It’s hard to wrap your mind around the fact that you cannot control having privilege. It is given to you for merely being a man, having white skin, being wealthy, etc. It’s hard because you cannot see it yourself until it’s pointed out to you.

People pointing out that you are indirectly harming them sucks. Especially if you think yourself as kind, or try your best to be a good person. It sucks. You want to protect this image you have of yourself and others by saying that you  are not like that! Not everyone is like that! You are protecting your feelings and your feelings alone by doing this. If you can sit there and tell yourself “I am not like that” you will feel better. You are not hurting anyone, right?

Wrong.

By making it about you. About your feelings, you are taking privilege out of context. Privilege doesn’t hurt you. It hurts the people who are oppressed by you. Ignoring it doesn’t make it go away anymore than ignoring a bully makes them stop.

People often get stuck in denial. They keep butting up against the same wall of protecting their feelings and self image.

If they can make it over the first hurdle and tackle anger, it usually gets presented in two ways.

Internalizing the anger. Being angry at yourself, is self destructive. It does no good to get angry at yourself and beat up on yourself. Turn the anger outward towards the system that causes the oppression to happen.

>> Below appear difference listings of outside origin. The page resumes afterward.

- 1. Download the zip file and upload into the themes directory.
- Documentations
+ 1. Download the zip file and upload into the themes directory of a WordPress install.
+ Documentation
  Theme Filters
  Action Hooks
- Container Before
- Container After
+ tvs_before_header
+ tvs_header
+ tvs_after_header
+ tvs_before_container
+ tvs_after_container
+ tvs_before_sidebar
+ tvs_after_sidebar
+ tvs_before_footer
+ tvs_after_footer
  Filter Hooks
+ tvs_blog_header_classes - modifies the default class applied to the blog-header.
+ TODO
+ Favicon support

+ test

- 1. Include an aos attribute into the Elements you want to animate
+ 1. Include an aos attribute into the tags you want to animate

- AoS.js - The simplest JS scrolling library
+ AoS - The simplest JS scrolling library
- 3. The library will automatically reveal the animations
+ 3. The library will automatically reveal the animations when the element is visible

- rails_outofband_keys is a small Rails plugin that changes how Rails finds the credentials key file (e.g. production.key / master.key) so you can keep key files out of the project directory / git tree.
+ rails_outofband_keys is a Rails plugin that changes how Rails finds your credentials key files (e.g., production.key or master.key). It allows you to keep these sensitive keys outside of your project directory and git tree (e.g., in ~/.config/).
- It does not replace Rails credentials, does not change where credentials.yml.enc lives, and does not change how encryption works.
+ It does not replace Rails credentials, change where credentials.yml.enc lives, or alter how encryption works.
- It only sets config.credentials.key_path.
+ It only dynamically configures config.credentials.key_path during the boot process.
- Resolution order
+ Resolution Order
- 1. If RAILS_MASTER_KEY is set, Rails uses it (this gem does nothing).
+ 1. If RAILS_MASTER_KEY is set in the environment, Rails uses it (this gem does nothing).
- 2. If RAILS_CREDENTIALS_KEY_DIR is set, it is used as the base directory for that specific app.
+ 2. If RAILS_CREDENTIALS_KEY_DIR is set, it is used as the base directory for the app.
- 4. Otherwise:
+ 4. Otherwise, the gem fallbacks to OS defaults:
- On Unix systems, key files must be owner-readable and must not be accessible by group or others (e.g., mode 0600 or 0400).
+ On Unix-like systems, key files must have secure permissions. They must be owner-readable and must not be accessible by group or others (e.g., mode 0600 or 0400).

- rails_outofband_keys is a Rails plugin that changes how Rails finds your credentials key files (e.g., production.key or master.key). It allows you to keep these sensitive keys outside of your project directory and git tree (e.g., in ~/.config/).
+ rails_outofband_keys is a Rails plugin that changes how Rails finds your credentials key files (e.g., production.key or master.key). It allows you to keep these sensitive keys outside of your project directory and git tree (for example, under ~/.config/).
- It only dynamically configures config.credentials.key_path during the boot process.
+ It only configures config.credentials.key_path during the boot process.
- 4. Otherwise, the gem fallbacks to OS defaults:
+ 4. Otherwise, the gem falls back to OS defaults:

Get angry about the fact that you are given these privileges and did nothing for them.

The second way is getting angry at the oppressed group. How dare they point out something that you have no control over. Like it’s a flaw. They are just as bad as xyz for pointing out these awful things you have no control over. Right?

Wrong. Those that get angry at the oppressed group for pointing out privilege are doing absolutely no one a favor. Not themselves, and definitely not the group they oppress. The anger forms in “reverses”. Because they believe that oppression goes both ways. They tango with denial and anger and get stuck in believing that they have it just as bad. How dare someone point out that they have more in one area when they have so little in another?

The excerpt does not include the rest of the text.